The Vietnamese Chef
Until she was 25, my grandmother had never had to cook. In her parent's house, there was a "Thi-ba" (nurse) for each child and a cook. She said that while she had never made anything herself, she would spend hours watching the work of the household cook and learning from it.
Whoever this cook was, he was brilliant and must have deeply impressed his art on her because while growing up, I always believed that my grandmother was the best cook in the world. She was especially well organised and would think nothing of preparing 5 course banquets for twenty or so guests or family members. For example in Senegal, whenever my grandfather invited work colleagues, she would prepare 300 Nems, well in advance, just for the entree.
When I was little, my grandmother, rather than my mum, ruled the kitchen. This means, apart from frequent Senegalese and Lebanese dishes, I grew up on Vietnamese food. On our dinner table, there was usually a bowl of nuoc mam sauce. To be exact, there were always two bowls present: the kids' nuoc mam and the adults' chili nuoc mam.

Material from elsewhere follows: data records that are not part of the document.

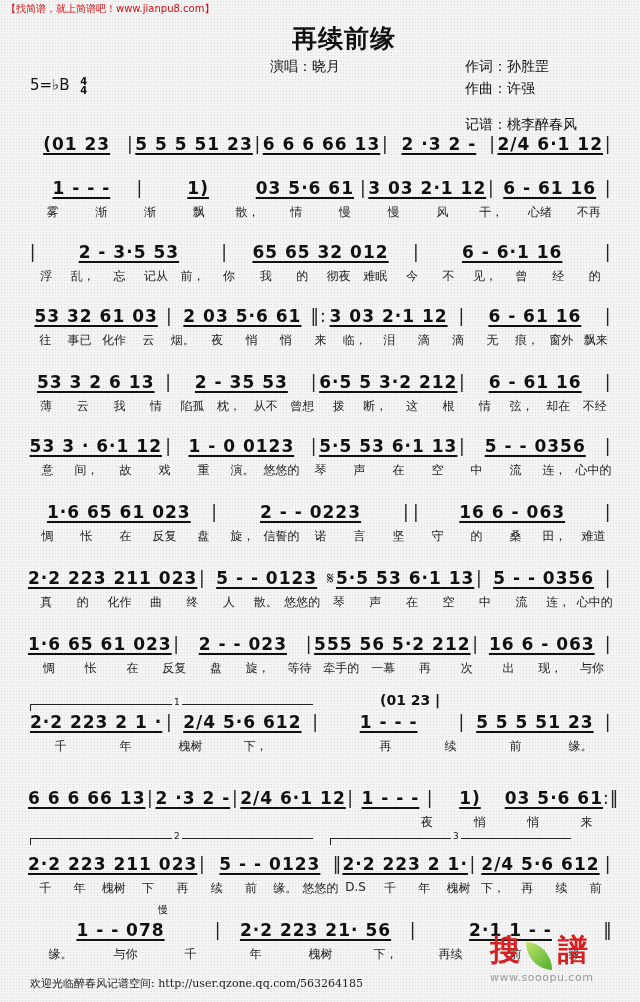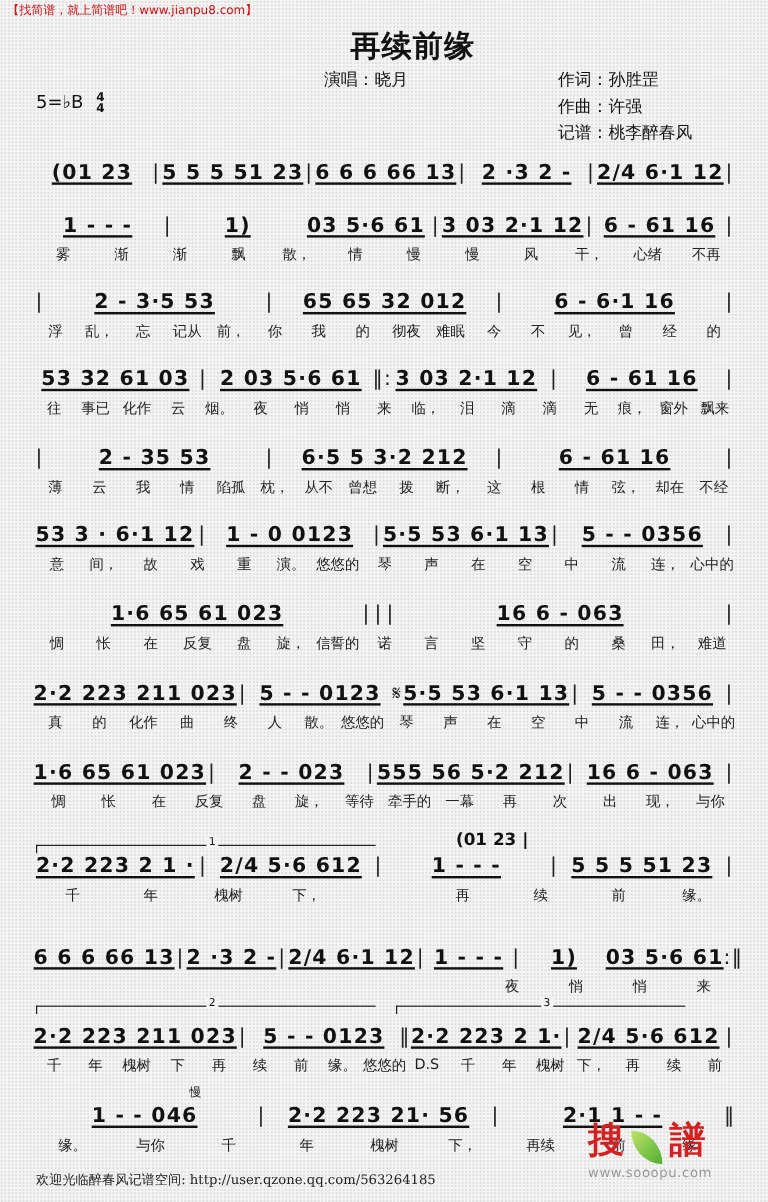--- a/index.html
+++ b/index.html
@@ -34,21 +34,21 @@
   .volta span { position: absolute; top: -8px; left: 50%; background: #f4f4f4; padding: 0 2px; }
 </style>
 </head>
 <body>
 
 <div class="abs top-link">【找简谱，就上简谱吧！www.jianpu8.com】</div>
 <div class="abs title">再续前缘</div>
 <div class="abs singer">演唱：晓月</div>
 <div class="abs credit" style="top:58px">作词：孙胜罡</div>
 <div class="abs credit" style="top:80px">作曲：许强</div>
-<div class="abs credit" style="top:102px">记谱：桃李醉春风</div>
+<div class="abs credit" style="top:116px">记谱：桃李醉春风</div>
 <div class="abs key">
   <span>5=♭B</span>
   <span class="timesig">
     <span>4</span><br>
     <span>4</span>
   </span>
 </div>
 
 <div id="score">
     <div class="row" style="top: 128px;">
@@ -148,20 +148,21 @@
         <span>滴</span>
         <span>滴</span>
         <span>无</span>
         <span>痕，</span>
         <span>窗外</span>
         <span>飘来</span>
       </div>
     </div>
     <div class="row" style="top: 366px;">
       <div class="notes">
+        <span class="tok u" style="flex: 1 1 0%;">53  3  2  6  13</span>
         <span class="bar">|</span>
         <span class="tok u" style="flex: 1 1 0%;">2 -  35  53</span>
         <span class="bar">|</span>
         <span class="tok u" style="flex: 1 1 0%;">6·5  5  3·2 212</span>
         <span class="bar">|</span>
         <span class="tok u" style="flex: 1 1 0%;">6 -  61  16</span>
         <span class="bar">|</span>
       </div>
       <div class="lyrics">
         <span>薄</span>
@@ -208,20 +209,21 @@
         <span>中</span>
         <span>流</span>
         <span>连，</span>
         <span>心中的</span>
       </div>
     </div>
     <div class="row" style="top: 496px;">
       <div class="notes">
         <span class="tok u" style="flex: 1 1 0%;">1·6  65 61  023</span>
         <span class="bar">|</span>
+        <span class="tok u" style="flex: 1 1 0%;">2 - -  0223</span>
         <span class="bar">|</span>
         <span class="bar">|</span>
         <span class="tok u" style="flex: 1 1 0%;">16 6 -  063</span>
         <span class="bar">|</span>
       </div>
       <div class="lyrics">
         <span>惆</span>
         <span>怅</span>
         <span>在</span>
         <span>反复</span>
@@ -373,21 +375,21 @@
         <span>年</span>
         <span>槐树</span>
         <span>下，</span>
         <span>再</span>
         <span>续</span>
         <span>前</span>
       </div>
     </div>
     <div class="row" style="top: 914px;">
       <div class="notes">
-        <span class="tok u" style="flex: 1 1 0%;">1 - -  046</span>
+        <span class="tok u" style="flex: 1 1 0%;">1 - -  078</span>
         <span class="bar">|</span>
         <span class="tok u" style="flex: 1 1 0%;">2·2  223  21·  56</span>
         <span class="bar">|</span>
         <span class="tok u" style="flex: 1 1 0%;">2·1  1 - -</span>
         <span class="bar">‖</span>
       </div>
       <div class="lyrics">
         <span>缘。</span>
         <span>与你</span>
         <span>千</span>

Well before I had turned 9, I had already tasted a wide variety of Vietnamese dishes, prepared exclusively by my talented grandmother. I was familiar with Ban Cuon (usually stuffed with beef or shrimp and dipped in Nuoc Mam), Chinese steamed buns which were my very favourites, Hue stuffed pancakes, caramelised pork, pineapple chicken, crab & asparagus soup, shrimp fried rice, Vietnamese spring rolls dipped in a sweet potato & peanut sauce, stuffed cabbage leaf soup, fish and pineapple soup...the list goes on.

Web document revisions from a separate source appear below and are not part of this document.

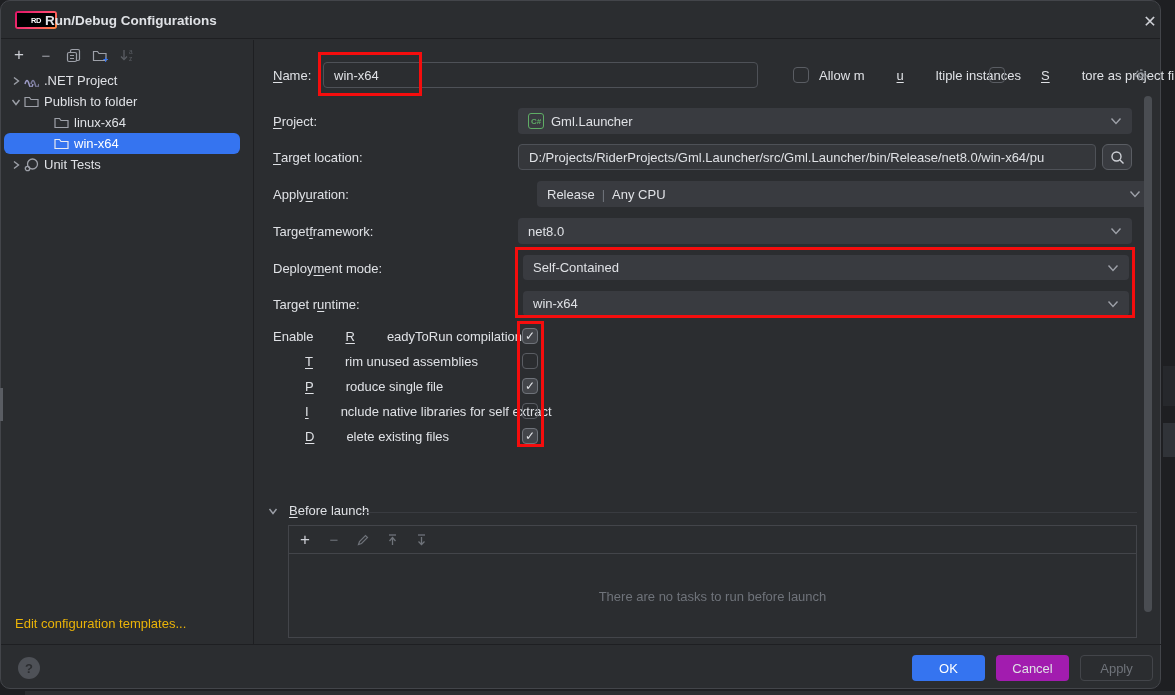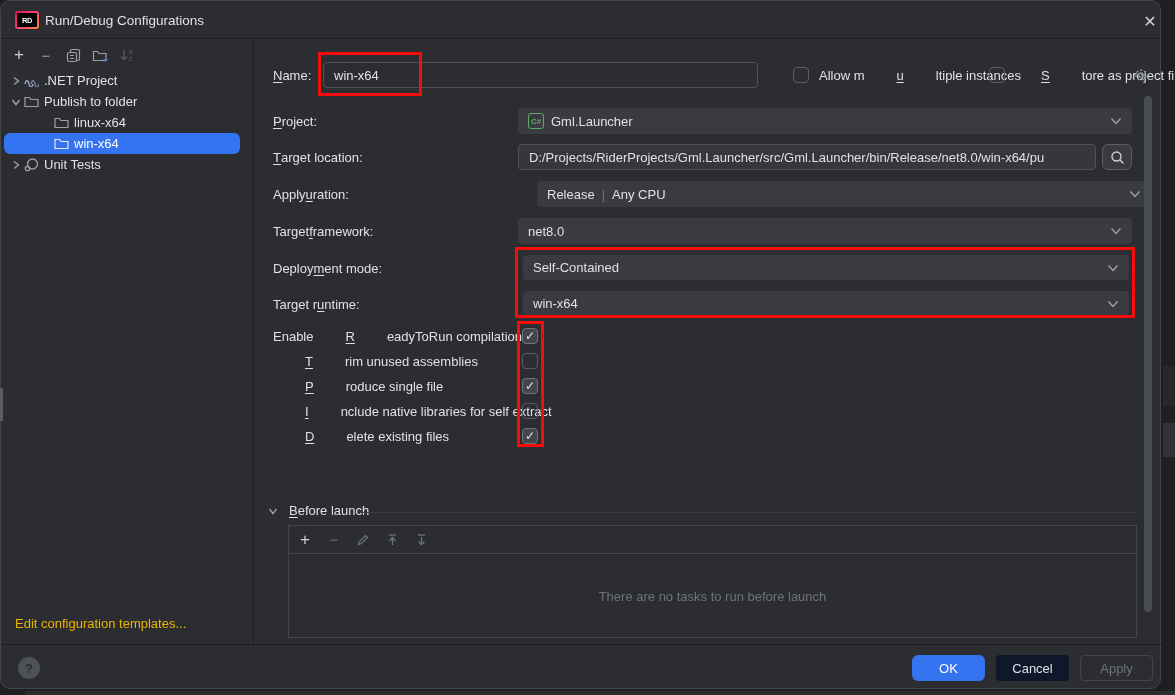--- a/index.html
+++ b/index.html
@@ -8,23 +8,23 @@
 
   
   .dialog { position:absolute; left:0; top:0; width:1161px; height:689px; background:#2B2D30; border:1px solid #43454A; border-radius:10px; }
   .under-strip { position:absolute; left:25px; top:691px; width:1150px; height:4px; background:#2B2D30; }
   .bg-patch1 { position:absolute; left:1163px; top:366px; width:12px; height:40px; background:#26282C; }
   .bg-patch2 { position:absolute; left:1163px; top:423px; width:12px; height:34px; background:#303338; }
   .left-edge-strip { position:absolute; left:0; top:388px; width:3px; height:33px; background:#5A5D63; z-index:30; }
 
   
   .titlebar { position:absolute; left:0; top:0; right:0; height:38px; border-bottom:1px solid #1E1F22; display:flex; align-items:center; }
-  .app-icon { position:absolute; left:14px; top:10px; width:24px; height:18px; padding:2px; border-radius:3px; background:linear-gradient(135deg,#DD1265,#FF4573 55%,#FDB60D 130%); }
+  .app-icon { position:absolute; left:14px; top:10px; width:42px; height:18px; padding:2px; border-radius:3px; background:linear-gradient(135deg,#DD1265,#FF4573 55%,#FDB60D 130%); }
   .app-icon-inner { width:100%; height:100%; background:#000; display:flex; align-items:center; justify-content:center; font-size:7.5px; font-weight:bold; color:#fff; letter-spacing:-.3px; }
-  .title-text { position:absolute; left:44px; top:0; height:39px; display:flex; align-items:center; font-size:13.5px; color:#DFE1E5; }
+  .title-text { position:absolute; left:44px; top:0; height:39px; display:flex; align-items:center; font-size:13.5px; color:#DFE1E5;font-weight:bold; }
   .close-btn { position:absolute; left:1136px; top:7px; width:26px; height:26px; display:flex; align-items:center; justify-content:center; color:#CED0D6; font-size:16px; cursor:pointer; }
 
   
   .sidebar { position:absolute; left:0; top:39px; width:253px; height:604px; border-right:1px solid #1E1F22; }
   .tree-toolbar { display:flex; align-items:center; gap:9px; height:30px; padding-left:9px; }
   .tbi { width:18px; height:18px; display:flex; align-items:center; justify-content:center; color:#9DA0A8; font-size:15px; }
   .tree { position:absolute; left:0; top:30px; right:0; }
   .tree-row { height:21px; display:flex; align-items:center; cursor:default; white-space:nowrap; }
   .tree-row .chev { width:14px; display:flex; justify-content:center; margin-left:8px; }
   .tree-row .t-icon { width:16px; height:16px; margin-right:5px; display:flex; align-items:center; justify-content:center; }
@@ -63,22 +63,22 @@
   .bl-panel { position:absolute; left:287px; top:524px; width:849px; height:113px; border:1px solid #43454A; }
   .bl-toolbar { height:28px; border-bottom:1px solid #43454A; display:flex; align-items:center; gap:13px; padding-left:8px; }
   .bl-toolbar .tbi { width:16px; height:16px; color:#6F737A; }
   .bl-toolbar .tbi.bright { color:#CED0D6; font-size:17px; }
   .bl-empty { height:84px; display:flex; align-items:center; justify-content:center; color:#6F737A; }
 
   
   .footer-sep { position:absolute; left:0; top:643px; width:1161px; height:1px; background:#1E1F22; }
   .help-btn { position:absolute; left:17px; top:656px; width:22px; height:22px; border-radius:50%; background:#4E5157; color:#2B2D30; font-weight:bold; display:flex; align-items:center; justify-content:center; cursor:pointer; }
   .btn { position:absolute; top:654px; width:73px; height:26px; border-radius:4px; display:flex; align-items:center; justify-content:center; cursor:pointer; }
-  .btn-ok { left:911px; background:#3574F0; color:#FFFFFF;border-radius:6px; }
-  .btn-cancel { left:995px; background:#0f172a; color:#DFE1E5; }
+  .btn-ok { left:911px; background:#3574F0; color:#FFFFFF; }
+  .btn-cancel { left:995px; background:#a21caf; color:#DFE1E5; }
   .btn-apply { left:1079px; background:transparent; border:1px solid #43454A; color:#6F737A; }
 
   .scrollbar-thumb { position:absolute; left:1143px; top:95px; width:8px; height:516px; background:#4A4D52; border-radius:4px; }
 
   svg { display:block; }
 </style>
 </head>
 <body>
 
 <div class="dialog">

Nothing compared to my grandmother's steamed buns. I loved the smell of the yeasty dough when it was left to rise. I equally loved watching my grandmother knead a sample of dough into a tiny flat pancake inside which she would delicately place a rolled pork ball, a morsel of Chinese sausage and a portion of chopped boiled egg before her agile fingers sealed the dough ball and placed it on an aluminium disc in preparation for steaming. My duty was to cut the aluminium into little circles and hand these over. Whenever I could, I'd eat bits of Chinese sausage. Or if she was making Nem, I enjoyed dipping each rice paper sheet into the water, watching its crystal surface soak up and grow limp before I laid it out on a moist cloth so that my grandmother could fill it with pork, shrimp and greens. One of my favourite dishes was Mi Xao Don Do Bien (crispy noodles and seafood). But I was never a fan of Beef Pho.
When we lived in Senegal, my grandmother was the best Vietnamese chef. Everyone who knew me at school had heard about her Nems. During school fetes where parents contributed by providing international food to sell, my grandmother prepared hundreds of Nems. Hundreds. During our almost weekly visits to the restaurant at the Pointe des Almadies (Dakar) whose owners were also Vietnamese, we'd expertly examine the Nems there and compare them with my grandmother's. Each time, my sister and I agreed that her Nems were better and we proudly told her so.